IPAdapter Encoder¶

Documentation¶

Class name: IPAdapterEncoder
Category: ipadapter/embeds
Output node: False

The IPAdapterEncoder node is designed to encode images with specific adaptations, leveraging additional parameters such as weight and mask to fine-tune the encoding process. It aims to enhance image processing tasks by integrating clip vision capabilities and custom adaptations.

Input types¶

Required¶

ipadapter
- Represents the IPAdapter instance to be used for encoding, determining the specific adaptation techniques applied to the image.
- Comfy dtype: IPADAPTER
- Python dtype: CustomIPAdapterType
image
- The image to be encoded, serving as the primary input for the adaptation process.
- Comfy dtype: IMAGE
- Python dtype: ImageType
weight
- A weight factor that influences the encoding process, allowing for fine-tuning of the adaptation effects on the image.
- Comfy dtype: FLOAT
- Python dtype: float

Optional¶

mask
- An optional mask that can be applied to the image, enabling selective encoding of certain image regions.
- Comfy dtype: MASK
- Python dtype: Optional[ImageType]
clip_vision
- An optional parameter to incorporate clip vision features into the encoding, enhancing the adaptation with vision-based insights.
- Comfy dtype: CLIP_VISION
- Python dtype: Optional[ClipVisionType]

Output types¶

pos_embed
- Comfy dtype: EMBEDS
- The positive embedding result of the encoding process.
- Python dtype: EmbeddingType
neg_embed
- Comfy dtype: EMBEDS
- The negative embedding result of the encoding process.
- Python dtype: EmbeddingType

Usage tips¶

Infra type: CPU
Common nodes:
- IPAdapterApplyEncoded

Source code¶

class IPAdapterEncoder:
    @classmethod
    def INPUT_TYPES(s):
        return {"required": {
            "ipadapter": ("IPADAPTER",),
            "image": ("IMAGE",),
            "weight": ("FLOAT", { "default": 1.0, "min": -1.0, "max": 3.0, "step": 0.01 }),
            },
            "optional": {
                "mask": ("MASK",),
                "clip_vision": ("CLIP_VISION",),
            }
        }

    RETURN_TYPES = ("EMBEDS", "EMBEDS",)
    RETURN_NAMES = ("pos_embed", "neg_embed",)
    FUNCTION = "encode"
    CATEGORY = "ipadapter/embeds"

    def encode(self, ipadapter, image, weight, mask=None, clip_vision=None):
        if 'ipadapter' in ipadapter:
            ipadapter_model = ipadapter['ipadapter']['model']
            clip_vision = clip_vision if clip_vision is not None else ipadapter['clipvision']['model']
        else:
            ipadapter_model = ipadapter
            clip_vision = clip_vision

        if clip_vision is None:
            raise Exception("Missing CLIPVision model.")
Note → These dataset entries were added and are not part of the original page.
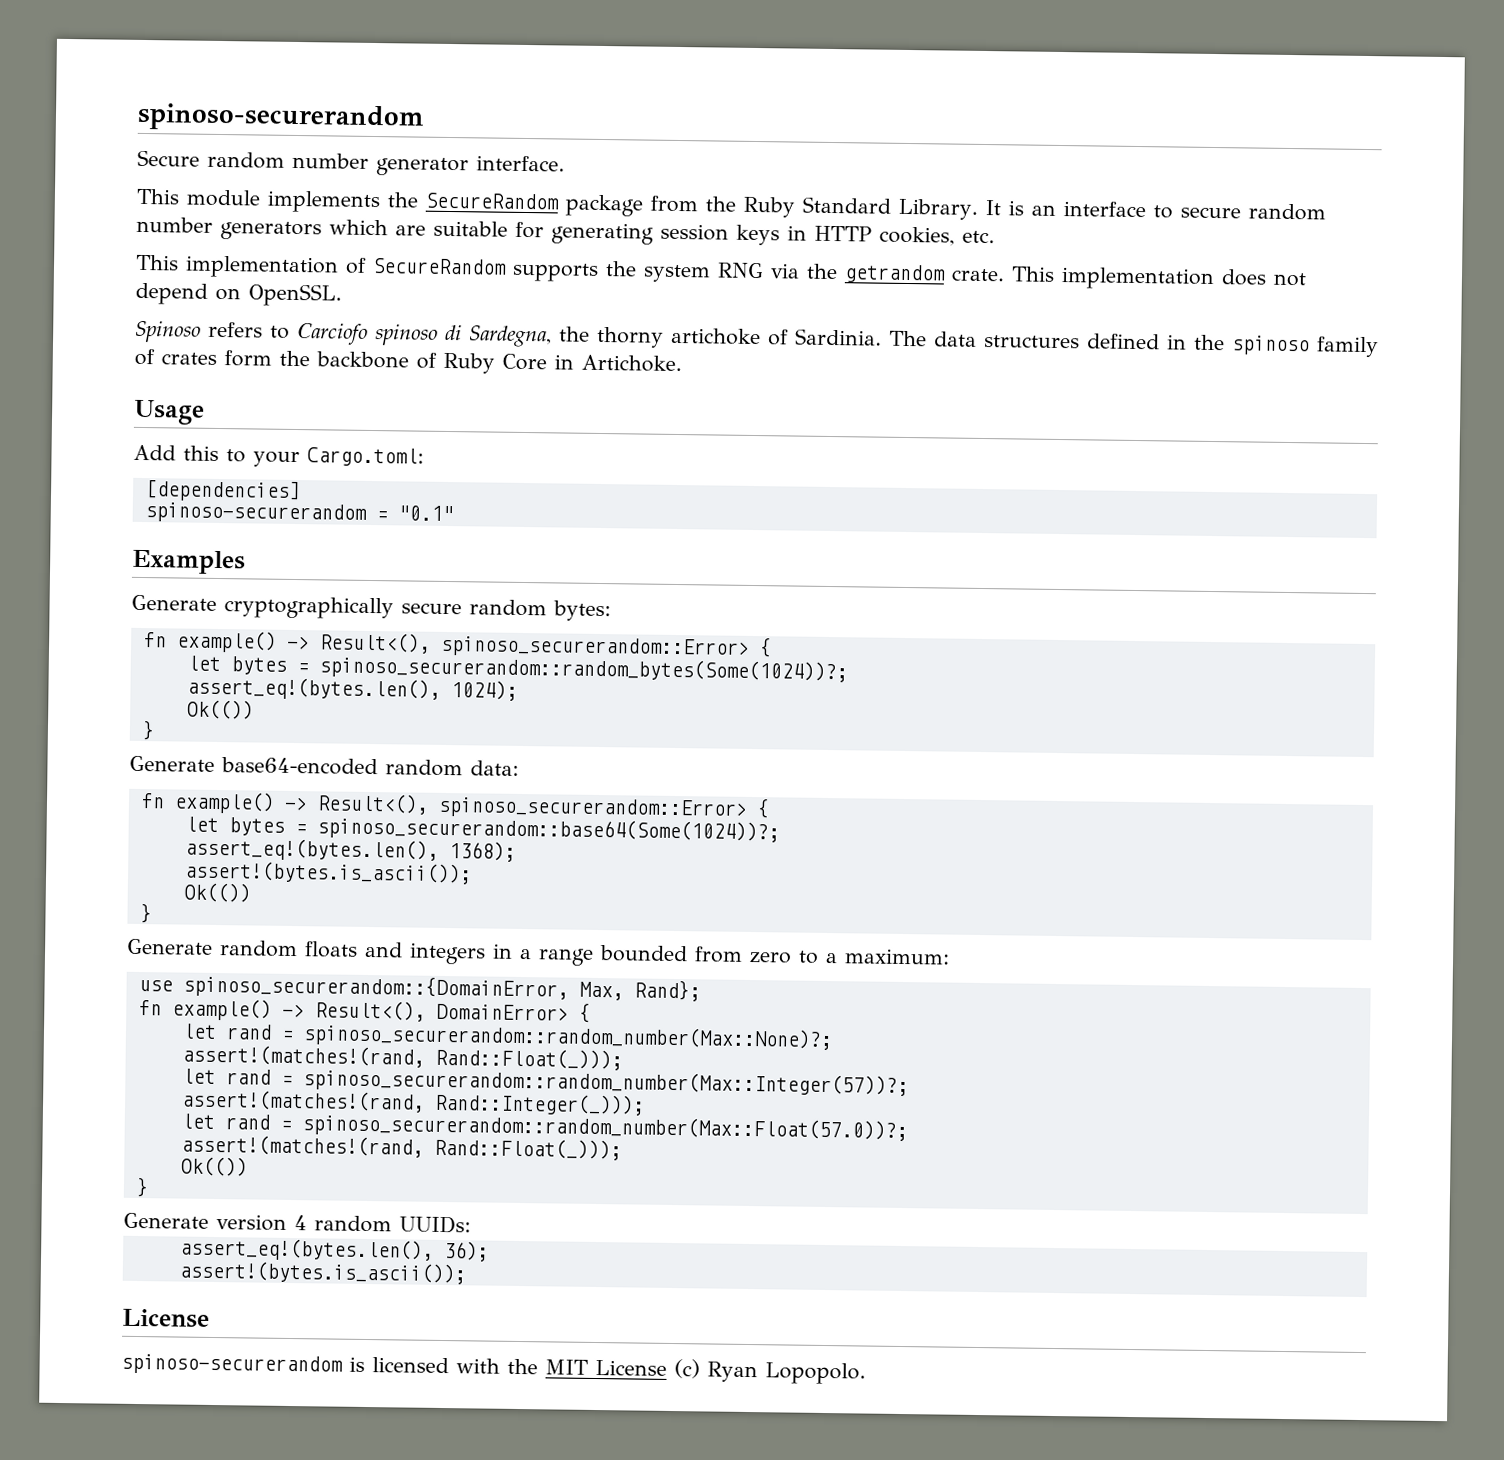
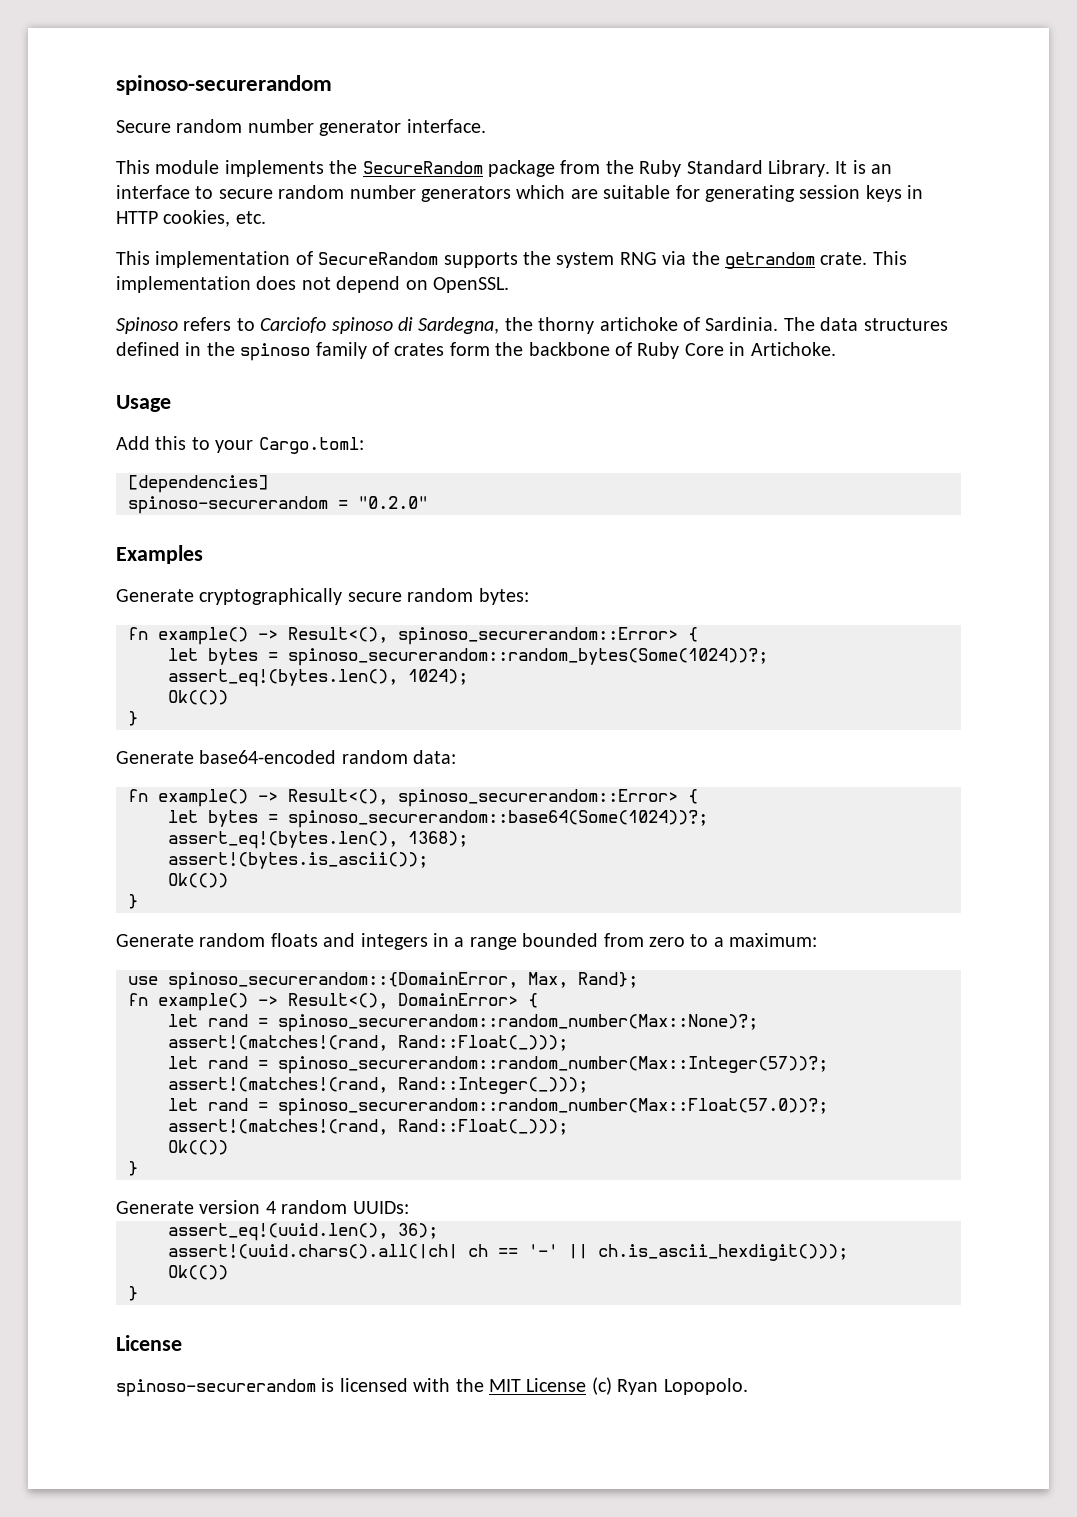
[397,505,454,522] "0.1" -> [358,496,428,509] "0.2.0"
[179,1237,434,1262] assert_eq!(bytes.len(), -> [168,1223,388,1241] assert_eq!(uuid.len(),
[178,1260,466,1285] assert!(bytes.is_ascii()); -> [168,1244,848,1261] [168,1265,228,1280] [128,1286,138,1301] assert!(uuid.chars().all(|ch| ch == '-' || ch.is_ascii_hexdigit())); // Ok(()) // }

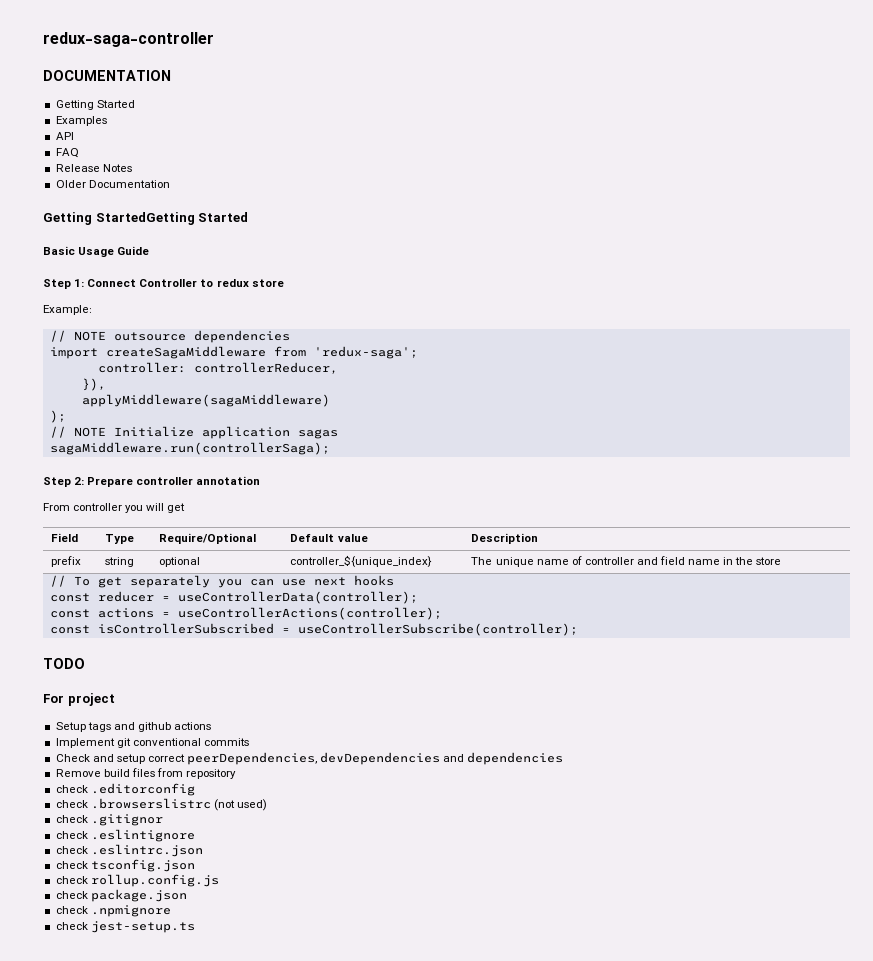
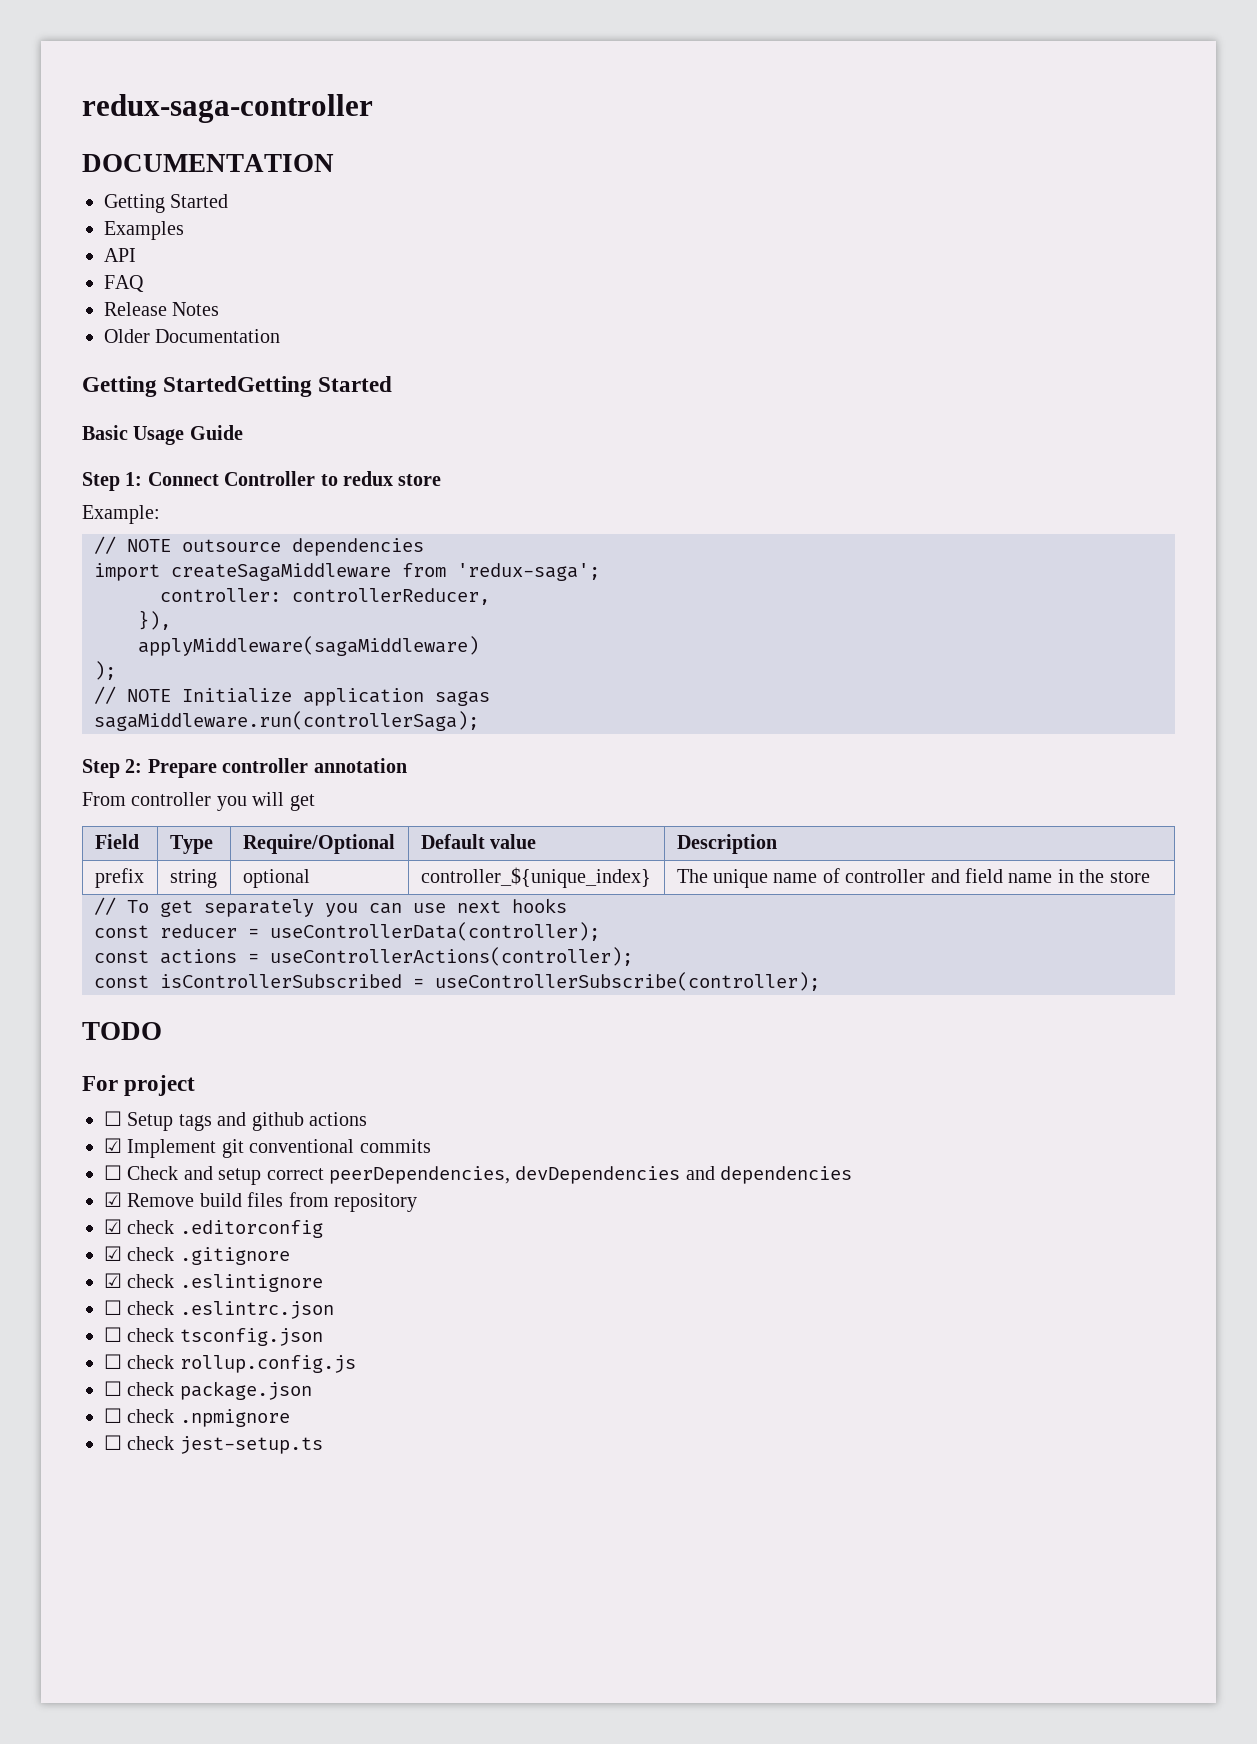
(115, 699) none -> [104,1111,122,1126] ☐
(212, 726) none -> [104,1138,122,1153] ☑
(249, 742) none -> [104,1165,122,1180] ☐
(564, 758) none -> [104,1192,122,1207] ☑
(237, 774) none -> [104,1219,122,1234] ☑
[55,798,267,811] [55,814,163,826] check .browserslistrc (not used) // check .gitignor // -> [104,1246,290,1265] [104,1273,122,1288] ☑ check .gitignore // ☑
(195, 835) none -> [104,1300,122,1315] ☐
(203, 850) none -> [104,1327,122,1342] ☐
(195, 865) none -> [104,1354,122,1369] ☐
(219, 880) none -> [104,1381,122,1396] ☐
(187, 895) none -> [104,1408,122,1423] ☐
(171, 911) none -> [104,1435,122,1450] ☐

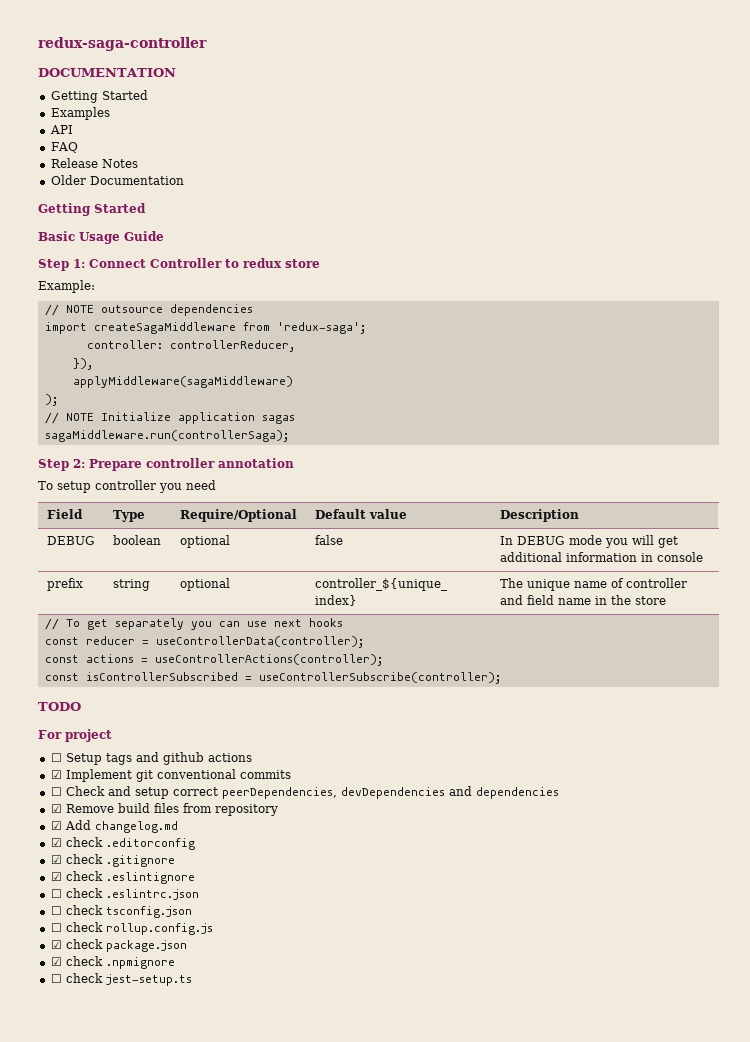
[163,376,313,397] StartedGetting -> (91, 209) none
[82,792,315,811] From controller you will get -> [38,480,216,493] To setup controller you need
(777, 844) none -> [46,536,95,545] [112,535,161,545] [179,535,230,548] [314,535,343,545] [499,535,678,548] [499,552,703,562] // DEBUG | boolean | optional | false | In DEBUG mode you will get additional information in console
(417, 1202) none -> [50,820,178,833] // ☑ Add changelog.md
[104,1381,122,1396] ☐ -> [50,940,62,949] ☑
[104,1408,122,1423] ☐ -> [50,957,62,966] ☑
        is_plus = "proj.3.weight" in ipadapter_model["image_proj"] or "latents" in ipadapter_model["image_proj"] or "perceiver_resampler.proj_in.weight" in ipadapter_model["image_proj"]

        # resize and crop the mask to 224x224
        if mask is not None and mask.shape[1:3] != torch.Size([224, 224]):
            mask = mask.unsqueeze(1)
            transforms = T.Compose([
                T.CenterCrop(min(mask.shape[2], mask.shape[3])),
                T.Resize((224, 224), interpolation=T.InterpolationMode.BICUBIC, antialias=True),
            ])
            mask = transforms(mask).squeeze(1)
            #mask = T.Resize((image.shape[1], image.shape[2]), interpolation=T.InterpolationMode.BICUBIC, antialias=True)(mask.unsqueeze(1)).squeeze(1)

        img_cond_embeds = encode_image_masked(clip_vision, image, mask)

        if is_plus:
            img_cond_embeds = img_cond_embeds.penultimate_hidden_states
            img_uncond_embeds = encode_image_masked(clip_vision, torch.zeros([1, 224, 224, 3])).penultimate_hidden_states
        else:
            img_cond_embeds = img_cond_embeds.image_embeds
            img_uncond_embeds = torch.zeros_like(img_cond_embeds)

        if weight != 1:
            img_cond_embeds = img_cond_embeds * weight

        return (img_cond_embeds, img_uncond_embeds, )